(Collected data entries)
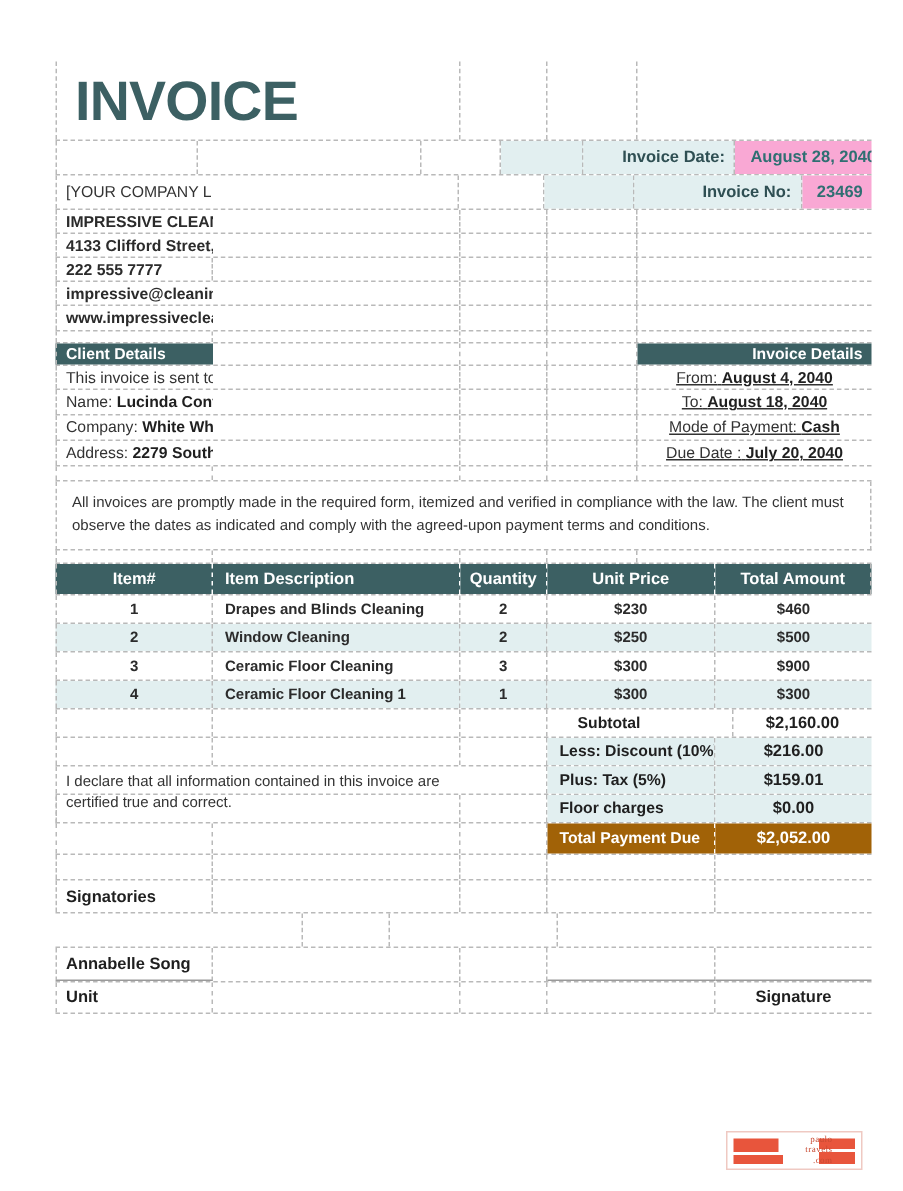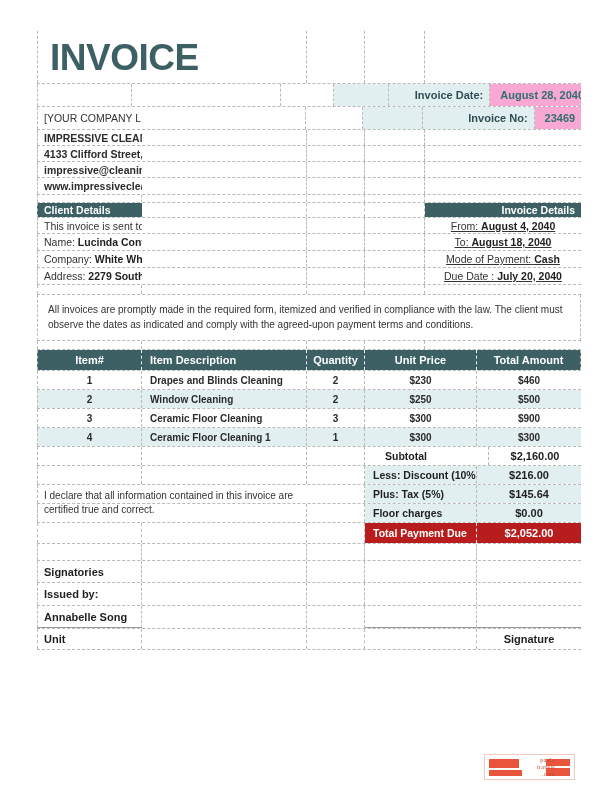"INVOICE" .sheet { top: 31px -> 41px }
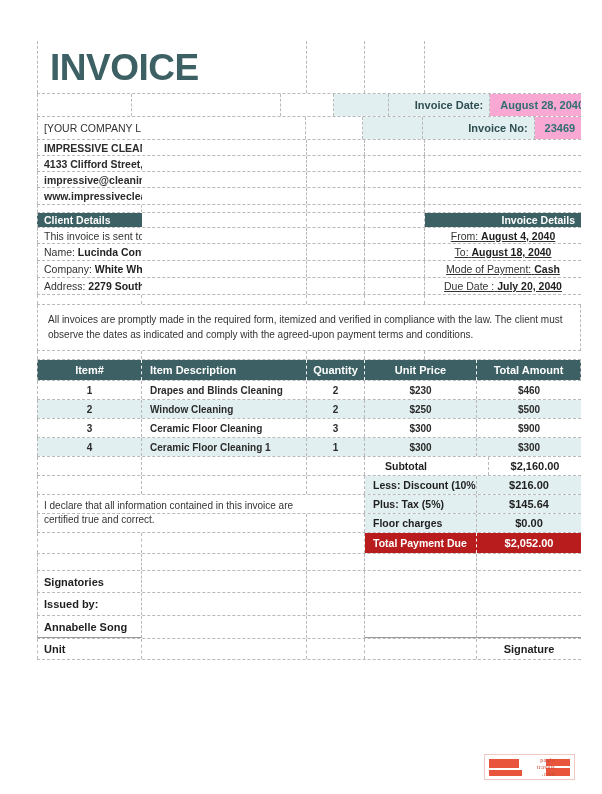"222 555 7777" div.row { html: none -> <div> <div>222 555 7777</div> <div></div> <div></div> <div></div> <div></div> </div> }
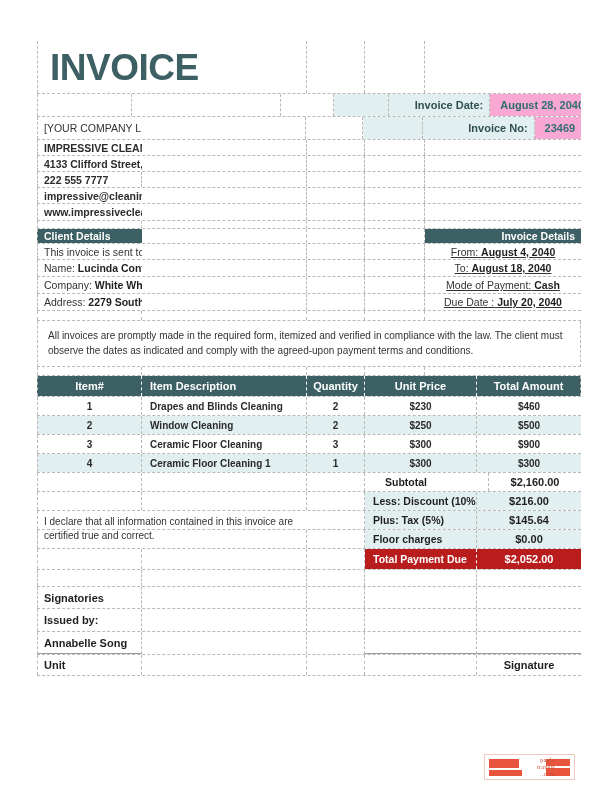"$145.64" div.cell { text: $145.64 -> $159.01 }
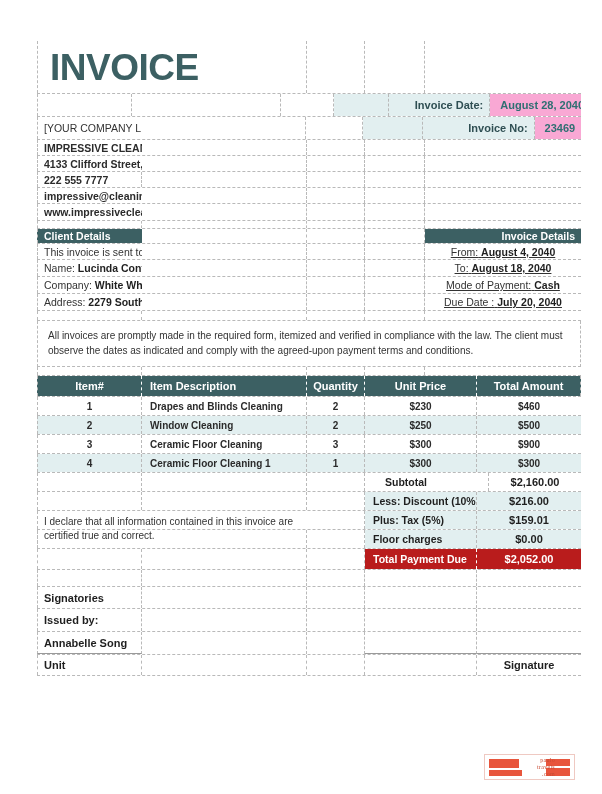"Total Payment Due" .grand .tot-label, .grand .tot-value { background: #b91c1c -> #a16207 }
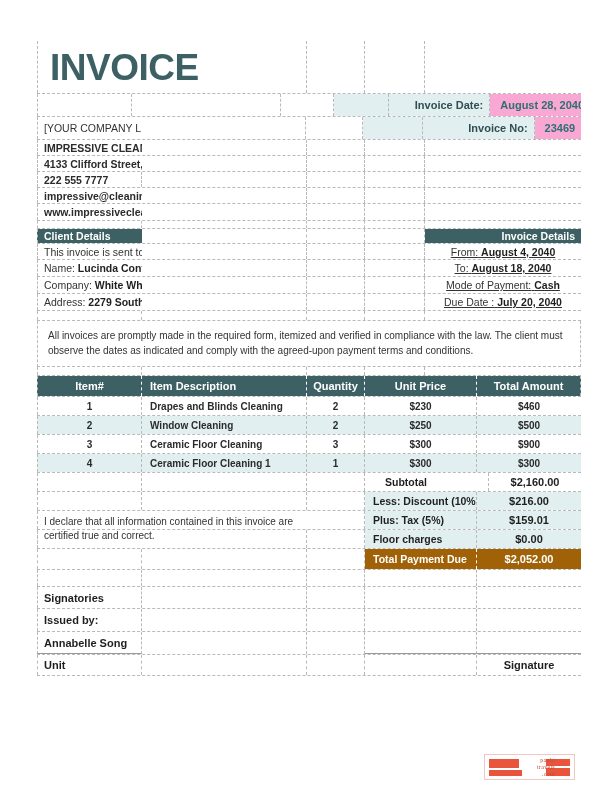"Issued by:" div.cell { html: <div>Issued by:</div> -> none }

* * *

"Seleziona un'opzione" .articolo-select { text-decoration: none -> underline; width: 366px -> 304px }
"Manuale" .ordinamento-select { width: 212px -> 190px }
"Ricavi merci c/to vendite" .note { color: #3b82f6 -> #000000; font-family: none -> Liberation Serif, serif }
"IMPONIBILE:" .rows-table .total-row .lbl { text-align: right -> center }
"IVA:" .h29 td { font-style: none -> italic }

## [Description of the task]
Please reproduce, exactly as they appear above, the lines from the line containing "text-align: right ->" up to and including the line containing "font-style: none ->".

## [Solution for this problem]
"IMPONIBILE:" .rows-table .total-row .lbl { text-align: right -> center }
"IVA:" .h29 td { font-style: none -> italic }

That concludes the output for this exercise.